Treatment of spondyloarthritis beyond TNF-alpha blockade

Filip Van Den Bosch, Atul Deodhar

Research output: Contribution to journalReview article

21 Scopus citations

Abstract

The advent of biologics targeting tumor necrosis factor-alpha (TNFalpha) has revolutionized the field of rheumatology in general and the treatment of spondyloarthritis (SpA) in particular, since - apart from non-steroidal anti-inflammatory agents - no disease modifying treatments are available for this frequent, inflammatory rheumatic condition. The significant improvements in signs and symptoms observed with TNF-blockers in this group of diseases, have raised the bar with regard to treatment goals, including clinical remission.

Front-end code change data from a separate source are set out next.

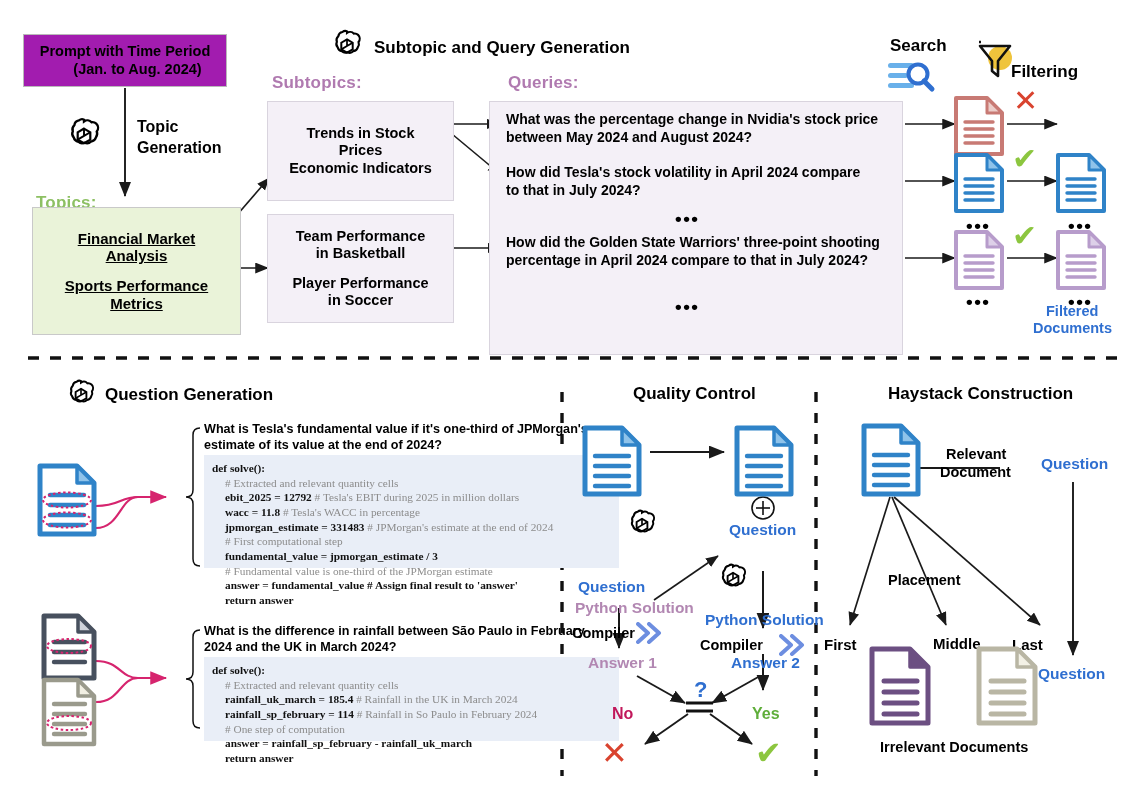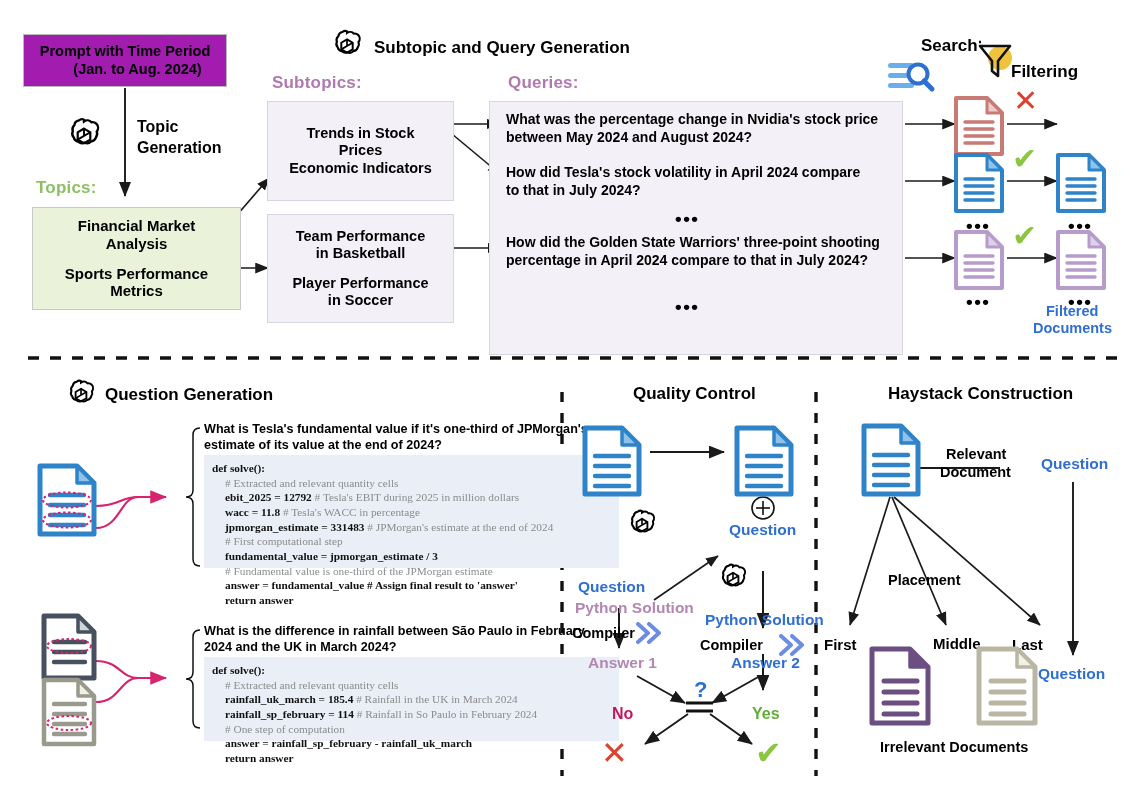--- a/index.html
+++ b/index.html
@@ -127,23 +127,23 @@
   <svg width="42" height="42" viewBox="0 0 24 24">
     <path fill="none" stroke="#000" stroke-width="1.35" d="M12.0 3.1c1.35-.95 3.2-.75 4.3.45 .95-.15 1.95.1 2.7.8 1.25 1.2 1.35 3.15.3 4.5 .4 1.1 .25 2.35-.45 3.3 -.35 1.3-1.45 2.25-2.8 2.45 -.95 1.0-2.45 1.3-3.75.7 -1.2.55-2.6.3-3.55-.6 -1.3-.2-2.35-1.2-2.65-2.5 -.85-.95-1.05-2.3-.5-3.45 -.45-1.25-.1-2.65.9-3.55 .2-1.35 1.25-2.45 2.6-2.7 .85-.7 1.95-.95 2.9-.4z"></path>
     <path fill="none" stroke="#000" stroke-width="1.25" d="M12 7.2 L15.6 9.3 L15.6 13.5 L12 15.6 L8.4 13.5 L8.4 9.3 Z"></path>
     <path fill="none" stroke="#000" stroke-width="1.1" d="M12 7.2 L12 11.4 M15.6 9.3 L12 11.4 M8.4 13.5 L12 11.4"></path>
   </svg>
 </div>
 
 <div class="abs ttl" style="left:137px;top:118px;font-size:16px;">Topic</div>
 <div class="abs ttl" style="left:137px;top:139px;font-size:16px;">Generation</div>
 
-<div class="abs lbl-topics" style="left:36px;top:178px;">Topics:</div>
-
-<div class="abs panel panel-green bx" style="left:32px;top:207px;width:209px;height:103px;gap:12px;">
+<div class="abs lbl-topics" style="left:36px;top:193px;">Topics:</div>
+
+<div class="abs panel panel-green bx" style="left:32px;top:207px;width:209px;height:128px;gap:12px;text-decoration:underline;">
   <div>
     <div class="ttl" style="font-size:15px;">Financial Market</div>
     <div class="ttl" style="font-size:15px;">Analysis</div>
   </div>
   <div>
     <div class="ttl" style="font-size:15px;">Sports Performance</div>
     <div class="ttl" style="font-size:15px;">Metrics</div>
   </div>
 </div>
 
@@ -180,21 +180,21 @@
 <div class="abs lbl-sub" style="left:508px;top:73px;">Queries:</div>
 
 <div class="abs panel-lilac bx" style="left:489px;top:101px;width:414px;height:254px;border:1px solid #d9d4de;">
   <div class="abs ttl" style="left:16px;top:9px;width:380px;font-size:14px;line-height:1.26;">What was the percentage change in Nvidia's stock price between May 2024 and August 2024?</div>
   <div class="abs ttl" style="left:16px;top:62px;width:370px;font-size:14px;line-height:1.26;">How did Tesla's stock volatility in April 2024 compare to that in July 2024?</div>
   <div class="abs dots" style="left:185px;top:107px;">•••</div>
   <div class="abs ttl" style="left:16px;top:132px;width:380px;font-size:14px;line-height:1.26;">How did the Golden State Warriors' three-point shooting percentage in April 2024 compare to that in July 2024?</div>
   <div class="abs dots" style="left:185px;top:195px;">•••</div>
 </div>
 
-<div class="abs hdr" style="left:890px;top:36px;margin-left:31px;">Search</div>
+<div class="abs hdr" style="left:890px;top:36px;">Search</div>
 <div class="abs" style="left:888px;top:60px;">
   <svg width="48" height="34" viewBox="0 0 48 34">
     <rect x="0" y="3" width="26" height="5" rx="2.5" fill="#69b0ea"></rect>
     <rect x="0" y="13" width="20" height="5" rx="2.5" fill="#69b0ea"></rect>
     <rect x="0" y="23" width="26" height="5" rx="2.5" fill="#69b0ea"></rect>
     <circle cx="30" cy="14" r="9.5" fill="none" stroke="#2f6fd0" stroke-width="4"></circle>
     <line x1="36" y1="21" x2="44" y2="29" stroke="#2f6fd0" stroke-width="5" stroke-linecap="round"></line>
   </svg>
 </div>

Even if treatment failure with TNF-blocking agents may be a relatively rare phenomenon, cases of primary non-responders, secondary loss-of-efficacy and intolerance, have been described. Results with abatacept, rituximab and tocilizumab - all effective in the treatment of rheumatoid arthritis - were disappointing, especially in patients that had previously failed anti-TNF therapy. On the other hand, there is increasing evidence that targeting the cytokines of the Th-17 axis is associated with major improvements of skin psoriasis and its associated arthritis. In axial spondyloarthritis, preliminary proof-of-concept studies with ustekinumab and interleukin-17 targeting therapies suggest that these agents could become the first new treatment options, not targeting TNF. Finally, the advent of small molecules targeting inflammatory, intracellular signalling pathways, may further change our future therapeutic approach.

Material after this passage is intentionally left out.